Liquidity, Financing and Capital Markets Highlights
- As of February 24, 2015, unrestricted cash was approximately $88 million.
Stockholders' Equity
As of February 25, 2015, NSAM had 196.2 million total common shares, deferred LTIP units and certain RSUs not subject to market based performance hurdles, outstanding.
Earnings Conference Call
NSAM will hold a conference call to discuss fourth quarter ended 2014 financial results on February 27, 2015, at 11:00 a.m. Eastern time. Hosting the call will be David Hamamoto, chairman and chief executive officer; Albert Tylis, president; Daniel Gilbert, chief investment and operating officer; and Debra Hess, chief financial officer.

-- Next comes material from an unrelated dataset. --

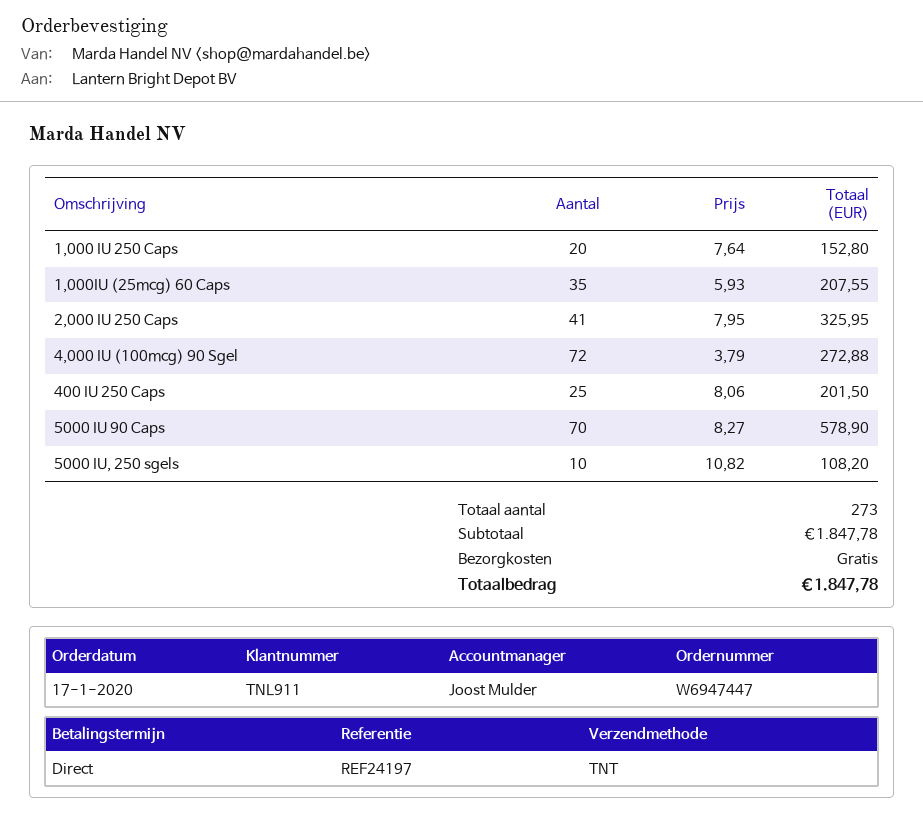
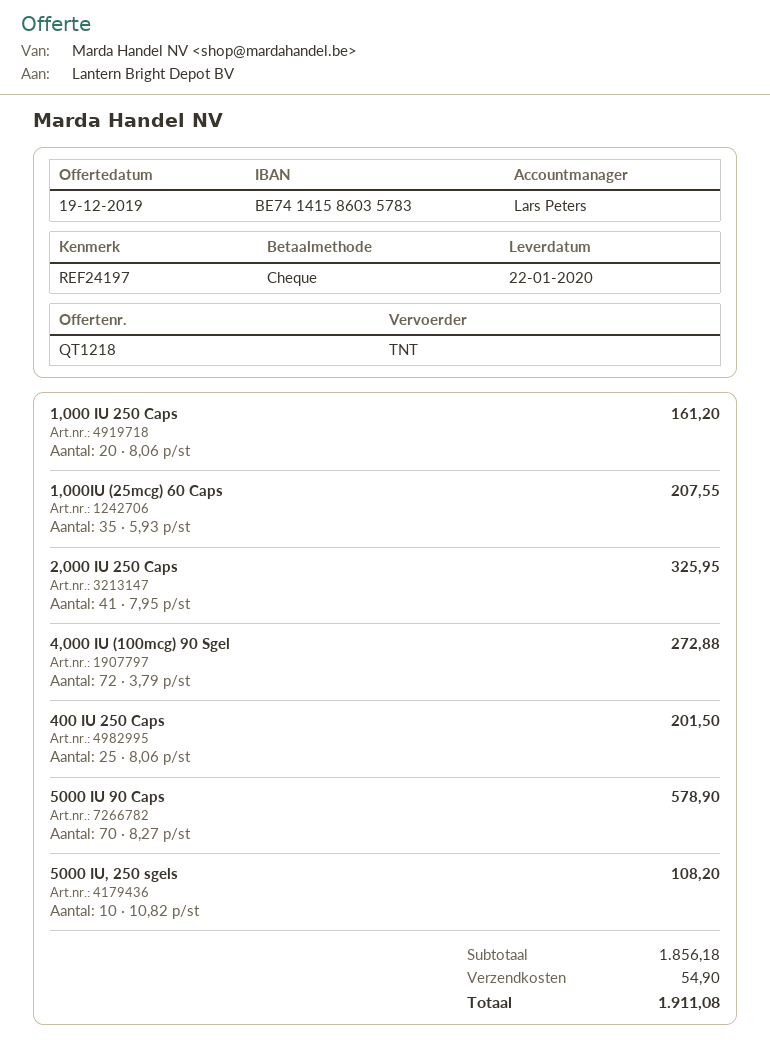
sales rep: Joost Mulder -> Lars Peters
1,000 IU 250 Caps: 20 x 7.64 = 152.80 -> 20 x 8.06 = 161.20
subtotal: 1847.78 -> 1856.18
shipping: 0.00 -> 54.90
total: 1847.78 -> 1911.08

The call will be webcast live over the Internet from NSAM's website, www.nsamgroup.com, and will be archived on the Company's website. The call can also be accessed live over the phone by dialing 888-539-3696, or for international callers, by dialing 719-325-2429, and using passcode 6320291.
A replay of the call will be available two hours after the call through Thursday, March 5, 2015 by dialing 888-203-1112 or, for international callers, 719-457-0820, using pass code 6320291.
About NorthStar Asset Management Group
NorthStar Asset Management Group Inc. (NYSE: NSAM) is a global asset management firm focused on strategically managing real estate and other investment platforms in the United States and internationally. For more information about NorthStar Asset Management Group Inc., please visit www.nsamgroup.com.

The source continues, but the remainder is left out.